Work order
The records below hold pictures; please leave those out and retype the rest exactly.

[[ Exercise data open ]]

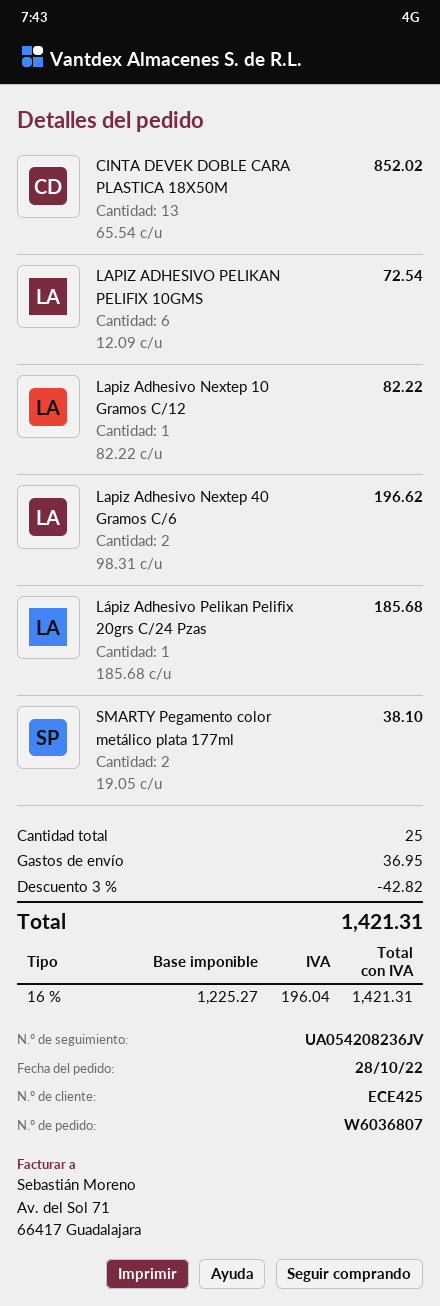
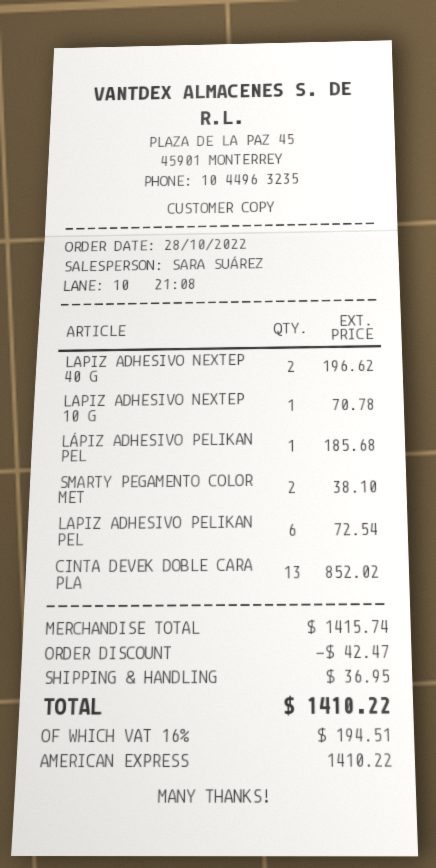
Lapiz Adhesivo Nextep 10 Gramos C/12: 1 for 82.22 -> 1 for 70.78
discount: 42.82 -> 42.47
tax: 16% = 196.04 -> 16% = 194.51
total: 1421.31 -> 1410.22

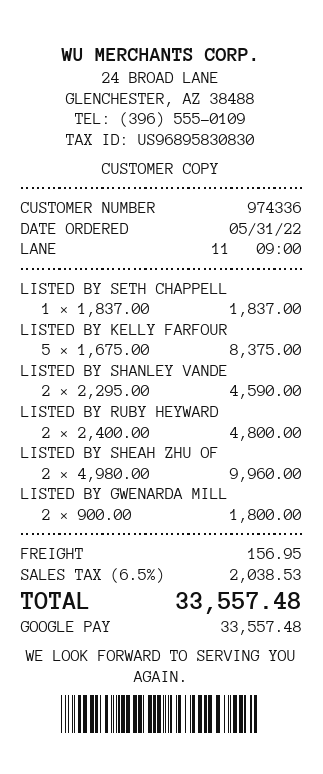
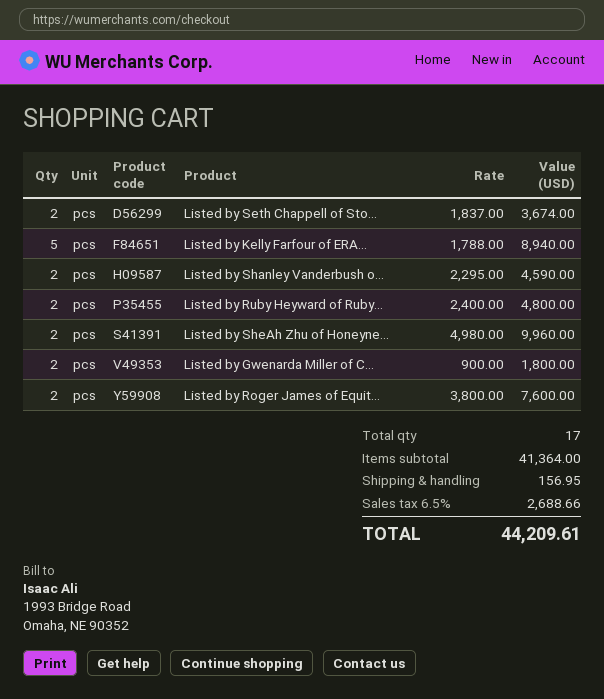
LISTED BY SETH CHAPPELL: 1 x 1837.00 = 1837.00 -> 2 x 1837.00 = 3674.00
LISTED BY KELLY FARFOUR: 5 x 1675.00 = 8375.00 -> 5 x 1788.00 = 8940.00
Listed by Roger James of Equit...: none -> 2 x 3800.00 = 7600.00
tax: 6.5% = 2038.53 -> 6.5% = 2688.66
total: 33557.48 -> 44209.61

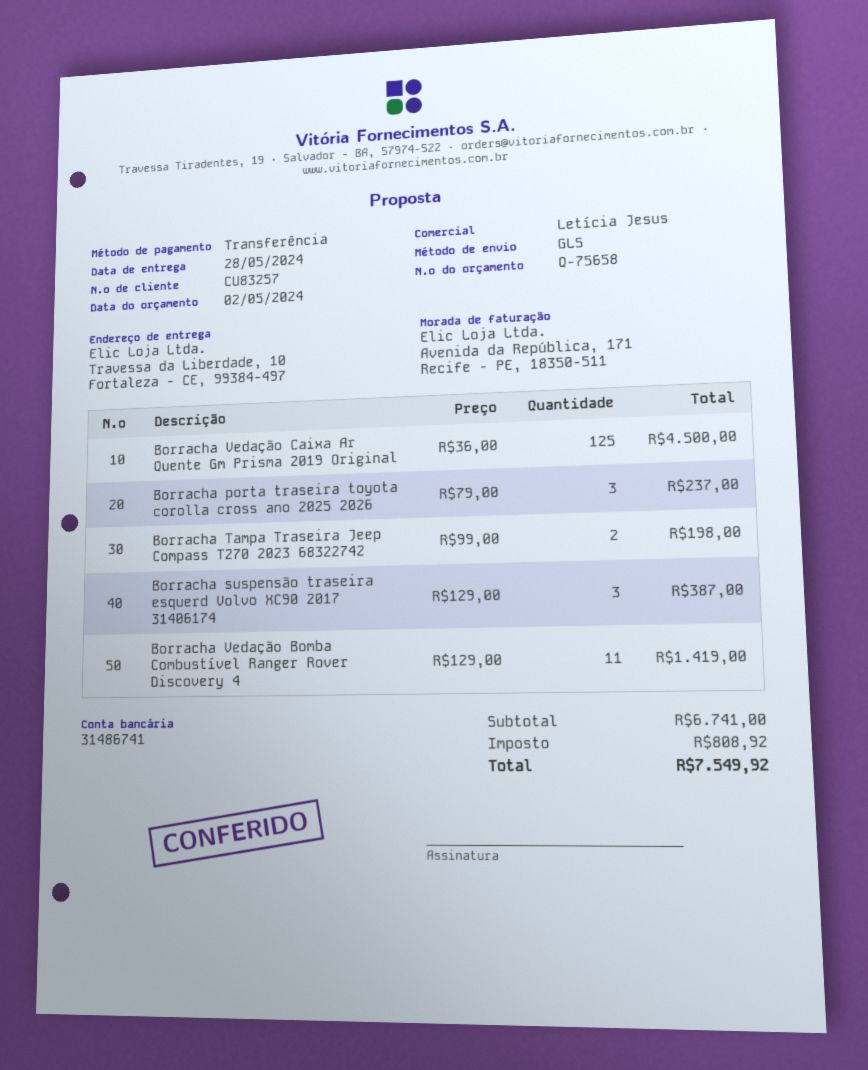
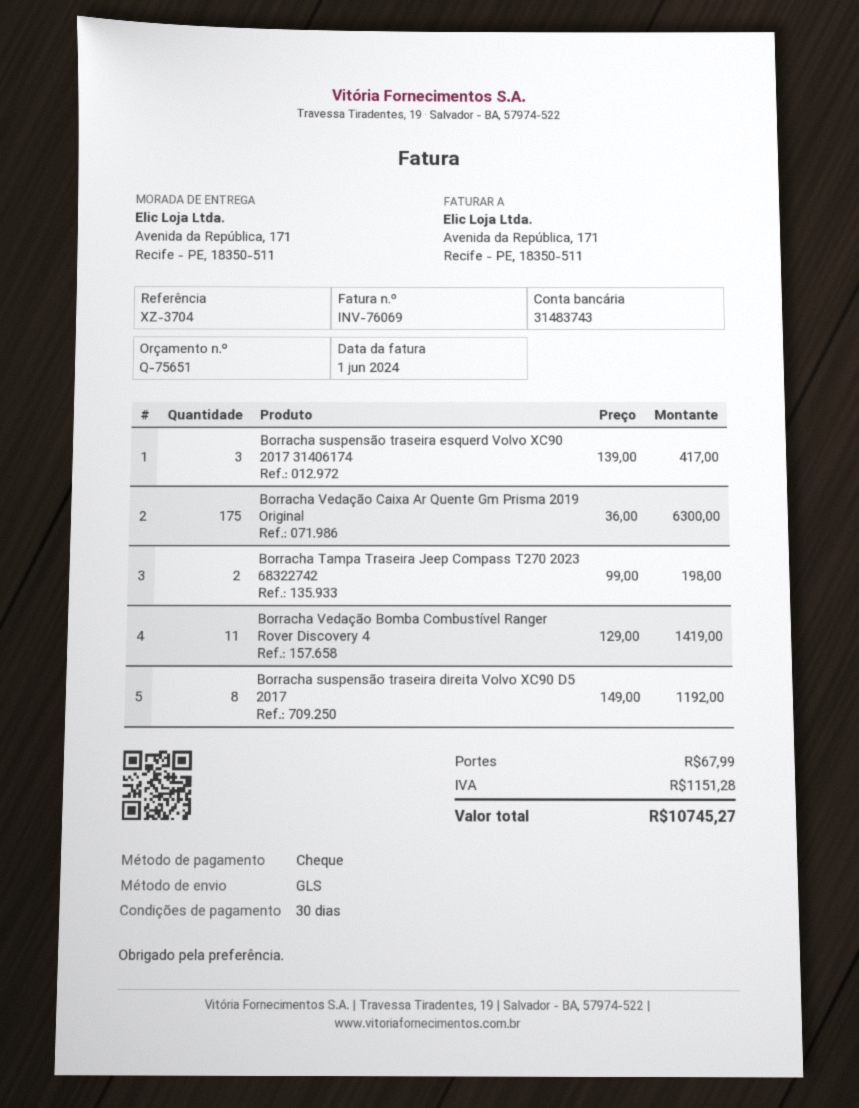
quote number: Q-75658 -> Q-75651
payment method: bank transfer -> cheque
bank account: 31486741 -> 31483743
ship to: Travessa da Liberdade, 10, Fortaleza - CE, 99384-497 -> Avenida da República, 171, Recife - PE, 18350-511
Borracha Vedação Caixa Ar Quente Gm Prisma 2019 Original: 125 x 36.00 = 4500.00 -> 175 x 36.00 = 6300.00
Borracha porta traseira toyota corolla cross ano 2025 2026: 3 x 79.00 = 237.00 -> none
Borracha suspensão traseira esquerd Volvo XC90 2017 31406174: 3 x 129.00 = 387.00 -> 3 x 139.00 = 417.00
Borracha suspensão traseira direita Volvo XC90 D5 2017: none -> 8 x 149.00 = 1192.00
shipping: none -> 67.99
tax: 808.92 -> 1151.28
total: 7549.92 -> 10745.27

[[ Exercise data closed ]]

Task response
Lapiz Adhesivo Nextep 10 Gramos C/12: 1 for 82.22 -> 1 for 70.78
discount: 42.82 -> 42.47
tax: 16% = 196.04 -> 16% = 194.51
total: 1421.31 -> 1410.22

LISTED BY SETH CHAPPELL: 1 x 1837.00 = 1837.00 -> 2 x 1837.00 = 3674.00
LISTED BY KELLY FARFOUR: 5 x 1675.00 = 8375.00 -> 5 x 1788.00 = 8940.00
Listed by Roger James of Equit...: none -> 2 x 3800.00 = 7600.00
tax: 6.5% = 2038.53 -> 6.5% = 2688.66
total: 33557.48 -> 44209.61

quote number: Q-75658 -> Q-75651
payment method: bank transfer -> cheque
bank account: 31486741 -> 31483743
ship to: Travessa da Liberdade, 10, Fortaleza - CE, 99384-497 -> Avenida da República, 171, Recife - PE, 18350-511
Borracha Vedação Caixa Ar Quente Gm Prisma 2019 Original: 125 x 36.00 = 4500.00 -> 175 x 36.00 = 6300.00
Borracha porta traseira toyota corolla cross ano 2025 2026: 3 x 79.00 = 237.00 -> none
Borracha suspensão traseira esquerd Volvo XC90 2017 31406174: 3 x 129.00 = 387.00 -> 3 x 139.00 = 417.00
Borracha suspensão traseira direita Volvo XC90 D5 2017: none -> 8 x 149.00 = 1192.00
shipping: none -> 67.99
tax: 808.92 -> 1151.28
total: 7549.92 -> 10745.27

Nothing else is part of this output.